Summary
In the past differentiating between unexploded ordnance (UXO) and clutter using shape information derived from conventional electromagnetic induction (EMI) data has proven challenging. Digital geophysical mapping using devices such as the Geonics EM61 showed some promise under certain scenarios but due to data deficiencies meaningful model parameters could not be reliably extracted.

To address this, research into advanced electromagnetic sensors specifically designed for UXO detection and classification began through funding by the US Department of Defense (DoD). The results of the research culminated in two commercially available timedomain electromagnetic sensors, the MetalMapper and the TEM2x2.

These new sensors allow the measured data to be inverted using a dipole model to produce consistent polarizabilities and decay parameters, as well as accurate location and depth of the buried object. These magnetic polarizabilities are intrinsic features that are used to classify a source as either UXO or clutter. The absolute and relative strength of the time-dependent polarizabilities relate to the object size and shape, whereas the rate at which they decay relates to the material properties and wall thickness. UXO are typically cylindrical, therefore they have one strong polarizability, and two weaker but equal polarizabilities. With these new advanced EM sensors and processes, reliable classification of suspected UXO targets using geophysical survey data is now possible, enabling millions of dollars in savings on cleanup projects.

Introduction
During an unexploded ordnance (UXO) or munition cleanup project, most of the items excavated are not UXO, but are harmless scrap metal. On several projects in the United States, it has been found that over 95% of the objects investigated were “clutter” – harmless metallic debris or geology (Andrews & Nelson, 2011). If items can be determined to be non-hazardous without digging, they can be left unexcavated, or can be excavated in a less costly way (i.e. without requiring a large exclusion zone or evacuations). Classification is the process of analysing data (in this paper, electromagnetic data) to decide whether each target is a hazard or not, and in some cases, even deciding which specific type of munition may be present.
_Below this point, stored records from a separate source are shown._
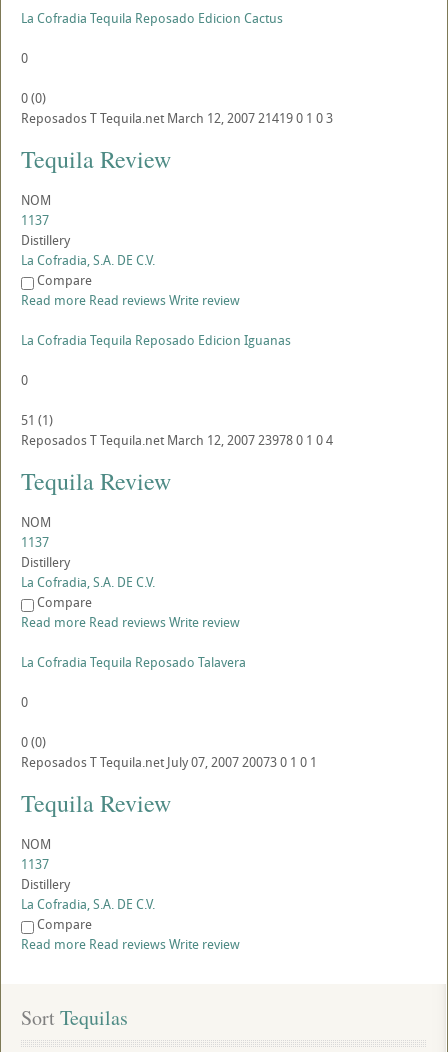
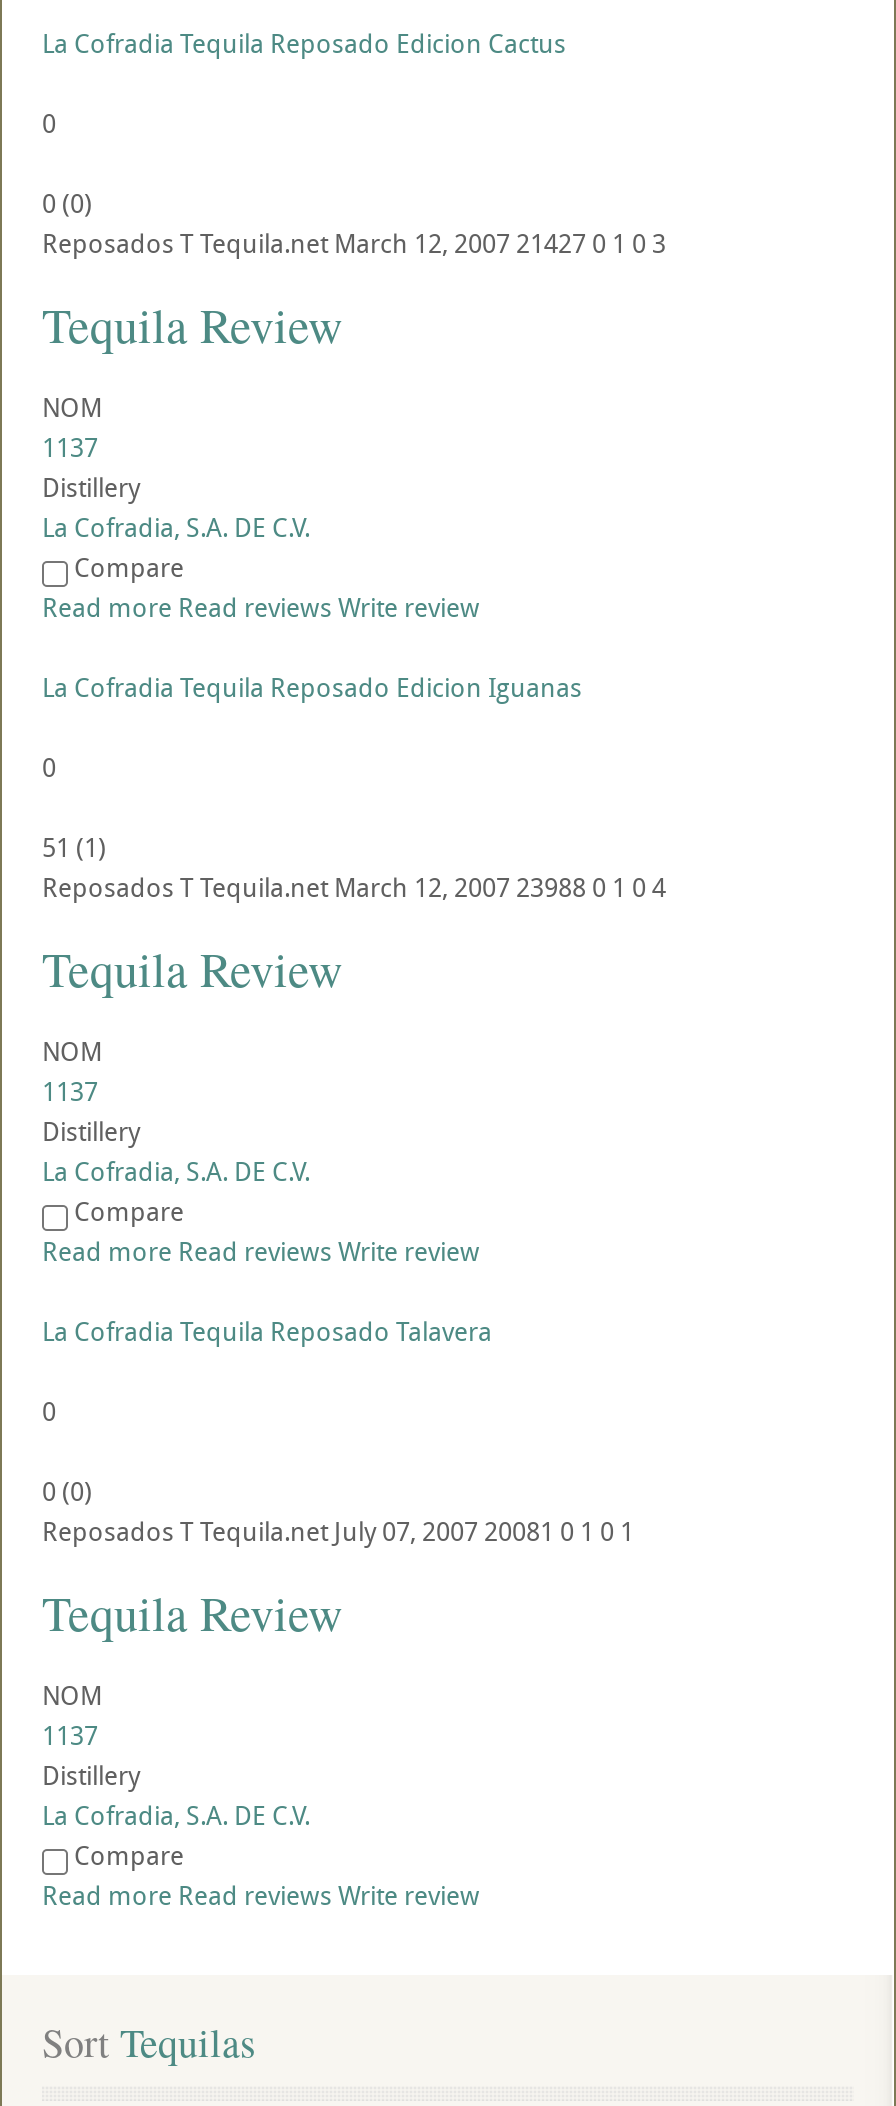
- Reposados T Tequila.net March 12, 2007 21419 0 1 0 3
+ Reposados T Tequila.net March 12, 2007 21427 0 1 0 3

- Reposados T Tequila.net March 12, 2007 23978 0 1 0 4
+ Reposados T Tequila.net March 12, 2007 23988 0 1 0 4

- Reposados T Tequila.net July 07, 2007 20073 0 1 0 1
+ Reposados T Tequila.net July 07, 2007 20081 0 1 0 1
Such classification (or discrimination) decisions, centred on physics-based analysis that is transparent and reproducible, will enable significant savings to be realized. This in turn will allow limited clean-up funds to effectively clear a greater number of areas.

Background
Classification as part of UXO surveys is nothing new; common field methods involve implicit discrimination. For example, using the common ‘Mag and Flag’ process (using hand-held detectors and placing pin flags where a strong signal is heard), decisions are made in the field based on the operator’s judgment.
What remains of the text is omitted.